Prop 24 also significantly lengthens the number and types of activities that are exempted from existing data privacy provisions. Some of these exclusions will allow businesses to use consumers’ personal information in ways they could not under the CCPA. For instance, businesses can sell or share consumers’ personal information if the collection and subsequent transaction takes place outside California. Moreover, businesses can store that information while consumers are in California, then collect and use it once consumers and their devices are outside California. [xii]

Other new exemptions apply to business interactions with law enforcement, the use of vehicle information, requirements of education agencies, and limited emergencies.

Penalties Are Increased and Harder to Avoid

Penalties under the CCPA of 2018 were somewhat onerous, but they were at least limited and businesses could generally avoid them through corrective action. Prop 24 tightens the noose. The existing penalties of $2,500 per violation and $7,500 per intentional violation remain. However, Prop 24 levies a $7,500 fine whenever a business violates a provision and has actual knowledge that the consumer is under 16 years old. [xiii] Perhaps more important is that Prop 24 eliminates businesses’ escape hatch of curing the violation within 30 days of being notified of noncompliance.

Get Ready To Deal with a New Government Agency

Under the CCPA of 2018, the Department of Justice (DOJ) was responsible for crafting regulations, investigating complaints, and imposing penalties. Prop 24 creates the California Privacy Protection Agency (CPPA). [xiv] Governed by a 5-member board, the CPPA will take over most of DOJ’s current responsibilities. The CPPA should stand up by March 2021 and assume rulemaking responsibilities by July 2021. [xv] Businesses governed by Prop 24 can likely expect the stability of detailed rules, but also the toil and expense of figuring out how to navigate an unfamiliar bureaucracy.

Prop 24’s new provisions are lengthy and nuanced. They arrive on the heels of the CCPA, which has only been in effect since January 1, 2020, and has yet to be widely understood. There are bound to be some growing pains as businesses learn the rules and wait for regulations to hopefully clarify the new laws.

The key to success will be taking a proactive approach, including establishing a compliance plan for the CCPA and Prop 24, the Consumer Personal Information Law and Agency Initiative.

 

[i] (Cal. Civ. Code, § 1798.140(c).)

[ii] (Cal. Civ. Code, § 1798.140(d) [proposed amendment].)

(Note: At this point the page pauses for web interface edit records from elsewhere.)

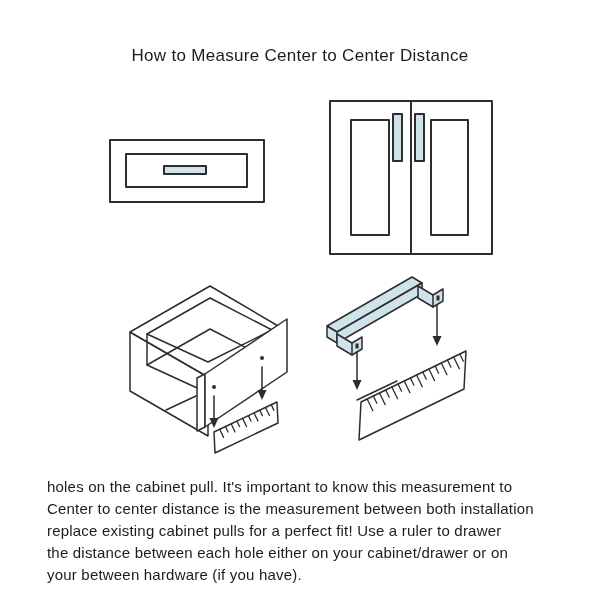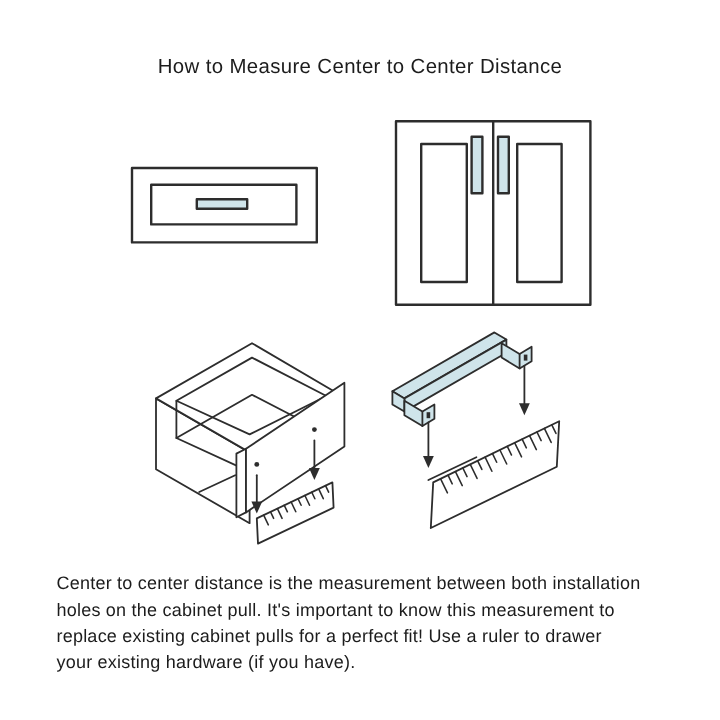--- a/index.html
+++ b/index.html
@@ -157,19 +157,20 @@
             <line x1="441.2941176470588" y1="363" x2="446.97386916263866" y2="374.69360606148797"></line>
             <line x1="447.47058823529414" y1="360" x2="450.96581993718945" y2="367.196065268608"></line>
             <line x1="453.6470588235294" y1="357" x2="459.3268103391093" y2="368.69360606148797"></line>
             <line x1="459.8235294117647" y1="354" x2="463.31876111366" y2="361.196065268608"></line>
           </g>
       </g>
     </g>
   </svg>
 
   <div class="desc">
+    <div>holes on the cabinet pull. It's important to know this measurement to</div>
     <div>Center to center distance is the measurement between both installation</div>
-    <div>holes on the cabinet pull. It's important to know this measurement to</div>
     <div>replace existing cabinet pulls for a perfect fit! Use a ruler to drawer</div>
-    <div>your existing hardware (if you have).</div>
+    <div>the distance between each hole either on your cabinet/drawer or on</div>
+    <div>your between hardware (if you have).</div>
   </div>
 
 </div>
 
 </body></html>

[iii] (Cal. Civ. Code, § 1798.140(ae) [proposed amendment].)

[iv] (Cal. Civ. Code, § 1798.121 [proposed amendment].)

[v] (Cal. Civ. Code, § 1798.135(c)(5) [proposed amendment].)

[vi] (Cal. Civ. Code, § 1798.106 [proposed amendment].)

[vii] (Cal. Civ. Code, § 1798.130(a).)

[viii] (Cal. Civ. Code, § 1798.120.)

[ix] (Cal. Civ. Code, § 1798.145(m) [proposed amendment].)

(Cal. Civ. Code, § 1798.145(n) [proposed amendment].)

[xi] (Cal. Civ. Code, §§ 1798.100 and 1798.150 [proposed amendments].)

[xii] (Cal. Civ. Code, § 1798.145(a)(7) [proposed amendment].)

[xiii] (Cal. Civ. Code, § 1798.155(a) [proposed amendment].)

[xiv] (Cal. Civ. Code, § 1798.199.10 et seq. [proposed amendment].)

[xv] (Cal. Civ. Code, §§ 1798.199.10 and 1798.199.40 [proposed amendments].)